1. **No "Dying ReLU" Problem:**
   - ReLU neurons can become permanently inactive (output always 0) if they enter a state where all inputs produce negative pre-activations
   - ELU allows small negative values, keeping gradients flowing

2. **Smooth at Zero:**
   - ELU is differentiable everywhere, including at x=0
   - ReLU has a sharp corner at x=0 (though this rarely causes issues in practice)

3. **Self-Normalizing:**
   - ELU's negative saturation helps push mean activations closer to zero
   - This can improve training stability

4. **Better Gradient Flow:**
   - For negative inputs, ELU still has non-zero gradients
   - ReLU has zero gradient for all negative inputs

**When to Use ELU:**
- Deeper networks where dying ReLU is a concern
- When you want slightly better performance (at cost of computation)
- When training stability is important

**When to Use ReLU:**
- Default choice for most applications (simpler, faster)
- When computational efficiency is critical
- When dying ReLU isn't a problem (can be mitigated with proper initialization)

---

## Solution 3: Dense Layer and 3-Layer Network

### Solution 3.1: Dense Layer Class

In [None]:
class DenseLayer:
    """
    A fully connected (dense) neural network layer.
    
    This implementation shows how layers work internally before using
    frameworks like PyTorch or TensorFlow.
    """
    
    def __init__(self, n_inputs, n_neurons, activation='relu'):
        """
        Initialize layer with random weights and zero biases.
        
        Weight initialization is crucial:
        - Too large: exploding gradients
        - Too small: vanishing gradients
        - We use small random values (0.01 scale)
        """
        # Initialize weights from normal distribution, scaled down
        # Shape: (n_inputs, n_neurons) for matrix multiplication
        self.weights = np.random.randn(n_inputs, n_neurons) * 0.01
        
        # Initialize biases to zero
        # Shape: (1, n_neurons) for broadcasting
        self.biases = np.zeros((1, n_neurons))
        
        self.activation = activation
    
    def forward(self, inputs):
        """
        Forward pass: linear transformation + activation.
        
        Matrix shapes:
        - inputs: (batch_size, n_inputs)
        - weights: (n_inputs, n_neurons)
        - output: (batch_size, n_neurons)
        """
        # Linear transformation: Z = XW + b
        # @ operator is matrix multiplication (same as np.dot)
        z = inputs @ self.weights + self.biases
        
        # Apply activation function
        if self.activation == 'relu':
            output = np.maximum(0, z)
        elif self.activation == 'sigmoid':
            output = 1 / (1 + np.exp(-z))
        elif self.activation == 'linear':
            output = z  # No activation
        else:
            raise ValueError(f"Unknown activation: {self.activation}")
        
        return output

# Comprehensive testing
print("=== Testing Dense Layer ===")

# Test 1: Basic functionality
layer = DenseLayer(n_inputs=10, n_neurons=5, activation='relu')
test_input = np.random.randn(3, 10)  # 3 samples, 10 features
output = layer.forward(test_input)

print(f"\nTest 1: Basic functionality")
print(f"  Input shape: {test_input.shape}")
print(f"  Weight shape: {layer.weights.shape}")
print(f"  Bias shape: {layer.biases.shape}")
print(f"  Output shape: {output.shape}")
print(f"  Expected: (3, 5) ✓" if output.shape == (3, 5) else "  ✗ FAILED")

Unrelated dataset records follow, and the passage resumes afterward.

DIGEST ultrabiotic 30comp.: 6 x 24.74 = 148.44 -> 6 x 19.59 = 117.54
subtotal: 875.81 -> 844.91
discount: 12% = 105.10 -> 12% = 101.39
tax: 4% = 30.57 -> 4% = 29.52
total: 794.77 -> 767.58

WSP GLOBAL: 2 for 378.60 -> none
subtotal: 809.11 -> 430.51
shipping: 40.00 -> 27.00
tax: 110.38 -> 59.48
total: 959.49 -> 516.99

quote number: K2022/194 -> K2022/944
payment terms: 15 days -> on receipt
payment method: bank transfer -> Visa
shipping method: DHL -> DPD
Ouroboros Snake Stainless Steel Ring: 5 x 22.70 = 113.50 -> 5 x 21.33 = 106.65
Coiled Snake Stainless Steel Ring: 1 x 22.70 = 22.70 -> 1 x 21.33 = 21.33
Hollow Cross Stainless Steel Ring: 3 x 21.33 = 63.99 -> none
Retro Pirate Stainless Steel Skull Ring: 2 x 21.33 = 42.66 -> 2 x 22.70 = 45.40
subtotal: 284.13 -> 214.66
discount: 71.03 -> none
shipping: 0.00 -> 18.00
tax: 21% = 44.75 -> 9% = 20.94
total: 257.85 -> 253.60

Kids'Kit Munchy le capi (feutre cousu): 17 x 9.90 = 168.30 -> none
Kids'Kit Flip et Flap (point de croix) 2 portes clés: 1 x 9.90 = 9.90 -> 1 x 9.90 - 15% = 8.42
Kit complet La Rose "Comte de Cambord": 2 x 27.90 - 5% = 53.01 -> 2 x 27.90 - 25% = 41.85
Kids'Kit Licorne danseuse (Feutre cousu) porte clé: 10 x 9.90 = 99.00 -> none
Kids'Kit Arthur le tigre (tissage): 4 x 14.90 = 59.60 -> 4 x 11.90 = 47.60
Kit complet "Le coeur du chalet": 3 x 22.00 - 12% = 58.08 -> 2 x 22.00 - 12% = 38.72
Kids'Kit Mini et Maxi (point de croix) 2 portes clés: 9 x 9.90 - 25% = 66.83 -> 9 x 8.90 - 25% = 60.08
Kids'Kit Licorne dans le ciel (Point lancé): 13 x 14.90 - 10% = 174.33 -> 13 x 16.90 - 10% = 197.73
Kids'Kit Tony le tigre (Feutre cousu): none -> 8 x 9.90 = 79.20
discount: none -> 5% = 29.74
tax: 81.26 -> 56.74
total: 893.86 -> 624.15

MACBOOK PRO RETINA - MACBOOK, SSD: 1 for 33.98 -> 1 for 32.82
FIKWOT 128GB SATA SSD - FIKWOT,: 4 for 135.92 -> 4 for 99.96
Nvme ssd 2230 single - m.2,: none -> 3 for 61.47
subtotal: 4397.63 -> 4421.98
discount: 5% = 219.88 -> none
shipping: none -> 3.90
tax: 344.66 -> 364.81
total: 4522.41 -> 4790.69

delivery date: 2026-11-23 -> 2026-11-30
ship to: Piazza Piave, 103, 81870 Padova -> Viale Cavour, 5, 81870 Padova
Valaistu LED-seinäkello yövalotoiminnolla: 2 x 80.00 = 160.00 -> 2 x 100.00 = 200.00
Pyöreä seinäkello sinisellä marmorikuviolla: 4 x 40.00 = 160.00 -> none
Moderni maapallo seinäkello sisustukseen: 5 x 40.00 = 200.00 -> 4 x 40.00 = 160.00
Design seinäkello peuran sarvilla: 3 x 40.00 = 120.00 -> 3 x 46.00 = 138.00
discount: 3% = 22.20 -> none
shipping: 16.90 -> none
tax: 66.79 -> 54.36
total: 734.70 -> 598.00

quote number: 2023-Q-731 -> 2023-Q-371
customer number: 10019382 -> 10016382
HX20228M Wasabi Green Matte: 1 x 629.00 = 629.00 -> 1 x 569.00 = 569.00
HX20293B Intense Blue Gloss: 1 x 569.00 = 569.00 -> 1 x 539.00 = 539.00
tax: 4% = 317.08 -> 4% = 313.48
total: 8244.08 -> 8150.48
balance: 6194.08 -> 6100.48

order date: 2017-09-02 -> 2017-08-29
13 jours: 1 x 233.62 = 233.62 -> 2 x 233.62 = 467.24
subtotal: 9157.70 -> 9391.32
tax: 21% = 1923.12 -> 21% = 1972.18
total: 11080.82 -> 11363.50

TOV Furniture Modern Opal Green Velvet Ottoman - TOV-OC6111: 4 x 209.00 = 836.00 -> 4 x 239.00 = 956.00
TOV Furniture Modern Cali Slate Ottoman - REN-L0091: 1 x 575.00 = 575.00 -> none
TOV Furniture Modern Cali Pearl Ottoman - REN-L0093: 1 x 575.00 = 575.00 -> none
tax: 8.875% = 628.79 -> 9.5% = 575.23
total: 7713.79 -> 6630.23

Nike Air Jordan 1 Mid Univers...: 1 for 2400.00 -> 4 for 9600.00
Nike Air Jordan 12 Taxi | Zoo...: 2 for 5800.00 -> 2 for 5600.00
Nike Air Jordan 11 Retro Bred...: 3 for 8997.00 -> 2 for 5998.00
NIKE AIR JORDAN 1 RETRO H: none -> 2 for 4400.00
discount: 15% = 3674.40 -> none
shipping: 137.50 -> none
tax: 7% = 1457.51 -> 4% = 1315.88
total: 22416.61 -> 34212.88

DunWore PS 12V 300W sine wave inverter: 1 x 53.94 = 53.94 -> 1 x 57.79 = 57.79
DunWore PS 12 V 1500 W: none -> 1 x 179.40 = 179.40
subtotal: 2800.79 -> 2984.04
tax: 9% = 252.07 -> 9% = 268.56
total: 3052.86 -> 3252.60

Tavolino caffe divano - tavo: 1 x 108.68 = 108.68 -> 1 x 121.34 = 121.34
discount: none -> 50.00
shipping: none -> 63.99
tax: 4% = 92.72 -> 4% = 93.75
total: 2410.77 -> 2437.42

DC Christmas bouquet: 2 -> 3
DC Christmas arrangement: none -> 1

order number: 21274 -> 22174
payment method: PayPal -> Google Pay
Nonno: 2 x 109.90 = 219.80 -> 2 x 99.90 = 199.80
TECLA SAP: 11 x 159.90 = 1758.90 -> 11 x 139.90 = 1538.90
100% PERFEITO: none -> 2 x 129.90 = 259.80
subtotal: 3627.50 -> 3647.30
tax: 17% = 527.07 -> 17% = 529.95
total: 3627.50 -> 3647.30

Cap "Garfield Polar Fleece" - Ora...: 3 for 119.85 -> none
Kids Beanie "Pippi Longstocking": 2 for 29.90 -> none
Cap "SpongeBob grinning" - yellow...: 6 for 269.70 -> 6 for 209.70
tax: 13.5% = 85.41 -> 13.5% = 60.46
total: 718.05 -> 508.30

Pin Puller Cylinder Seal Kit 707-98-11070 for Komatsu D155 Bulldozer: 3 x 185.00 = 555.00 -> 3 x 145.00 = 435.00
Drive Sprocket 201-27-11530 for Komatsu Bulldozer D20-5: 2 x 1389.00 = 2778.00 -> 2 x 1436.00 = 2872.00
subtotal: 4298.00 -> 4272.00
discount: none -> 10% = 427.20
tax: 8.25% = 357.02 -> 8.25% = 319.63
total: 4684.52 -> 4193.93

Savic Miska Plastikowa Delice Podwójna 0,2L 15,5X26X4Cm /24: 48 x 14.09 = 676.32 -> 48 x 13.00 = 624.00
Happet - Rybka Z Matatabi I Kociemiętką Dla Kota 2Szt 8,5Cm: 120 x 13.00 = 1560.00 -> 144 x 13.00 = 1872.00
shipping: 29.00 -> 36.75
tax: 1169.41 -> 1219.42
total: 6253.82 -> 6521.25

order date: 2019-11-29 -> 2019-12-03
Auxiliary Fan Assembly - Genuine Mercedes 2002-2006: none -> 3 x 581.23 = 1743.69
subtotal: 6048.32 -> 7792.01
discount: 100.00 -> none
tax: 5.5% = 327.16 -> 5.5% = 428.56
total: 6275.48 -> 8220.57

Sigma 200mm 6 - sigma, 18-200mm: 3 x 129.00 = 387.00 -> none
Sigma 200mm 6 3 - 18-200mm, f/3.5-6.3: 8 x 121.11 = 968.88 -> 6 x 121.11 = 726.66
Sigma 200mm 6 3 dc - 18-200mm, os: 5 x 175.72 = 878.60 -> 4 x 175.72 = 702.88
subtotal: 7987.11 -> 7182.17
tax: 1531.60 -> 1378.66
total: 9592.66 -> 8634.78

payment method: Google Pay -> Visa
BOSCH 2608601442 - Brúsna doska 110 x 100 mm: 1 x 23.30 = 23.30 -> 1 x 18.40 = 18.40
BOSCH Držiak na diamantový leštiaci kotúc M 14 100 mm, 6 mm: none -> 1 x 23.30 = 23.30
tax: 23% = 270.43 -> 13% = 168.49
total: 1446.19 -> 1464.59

# Test 2: ReLU activation (no negative values)
print(f"\nTest 2: ReLU activation")
print(f"  All outputs >= 0: {np.all(output >= 0)}")
print(f"  Some outputs > 0: {np.any(output > 0)}")

# Test 3: Different activation functions
layer_sigmoid = DenseLayer(10, 5, activation='sigmoid')
output_sigmoid = layer_sigmoid.forward(test_input)
print(f"\nTest 3: Sigmoid activation")
print(f"  All outputs in [0,1]: {np.all((output_sigmoid >= 0) & (output_sigmoid <= 1))}")

# Test 4: Batch processing
large_batch = np.random.randn(100, 10)
large_output = layer.forward(large_batch)
print(f"\nTest 4: Batch processing")
print(f"  Processed 100 samples: {large_output.shape == (100, 5)}")

**Key Concepts:**

1. **Weight Initialization:** Small random values prevent gradient problems
2. **Matrix Multiplication:** Shape compatibility is crucial
3. **Broadcasting:** Biases automatically expand to match batch size
4. **Activation Functions:** Applied element-wise to introduce non-linearity

**Common Mistakes:**
- Wrong weight matrix shape (should be `(n_inputs, n_neurons)`)
- Forgetting to initialize biases
- Using `*` instead of `@` for matrix multiplication
- Not handling batch dimension properly

### Solution 3.2: Three-Layer Network

In [None]:
class ThreeLayerNetwork:
    """
    A complete 3-layer neural network for MNIST classification.
    
    Architecture:
    Input (784) -> Hidden1 (128, ReLU) -> Hidden2 (64, ReLU) -> Output (10, Linear)
    
    Note: We don't apply softmax in the network itself. It's typically
    combined with the loss function for numerical stability.
    """
    
    def __init__(self):
        """Initialize all three layers."""
        # Layer 1: 784 -> 128 with ReLU
        self.layer1 = DenseLayer(n_inputs=784, n_neurons=128, activation='relu')
        
        # Layer 2: 128 -> 64 with ReLU
        self.layer2 = DenseLayer(n_inputs=128, n_neurons=64, activation='relu')
        
        # Layer 3: 64 -> 10 with linear activation
        # (softmax will be applied during loss computation)
        self.layer3 = DenseLayer(n_inputs=64, n_neurons=10, activation='linear')
    
    def forward(self, X):
        """
        Forward pass through all layers.
        
        The data flows:
        X -> layer1 -> h1 -> layer2 -> h2 -> layer3 -> output
        """
        # Pass through first hidden layer
        h1 = self.layer1.forward(X)
        
        # Pass through second hidden layer
        h2 = self.layer2.forward(h1)
        
        # Pass through output layer
        output = self.layer3.forward(h2)
        
        return output
    
    def predict(self, X):
        """
        Make predictions (with softmax for probabilities).
        """
        # Get raw scores (logits)
        logits = self.forward(X)
        
        # Apply softmax for probabilities
        exp_logits = np.exp(logits - np.max(logits, axis=1, keepdims=True))
        probabilities = exp_logits / np.sum(exp_logits, axis=1, keepdims=True)
        
        return probabilities

# Test the network
print("=== Testing Three-Layer Network ===")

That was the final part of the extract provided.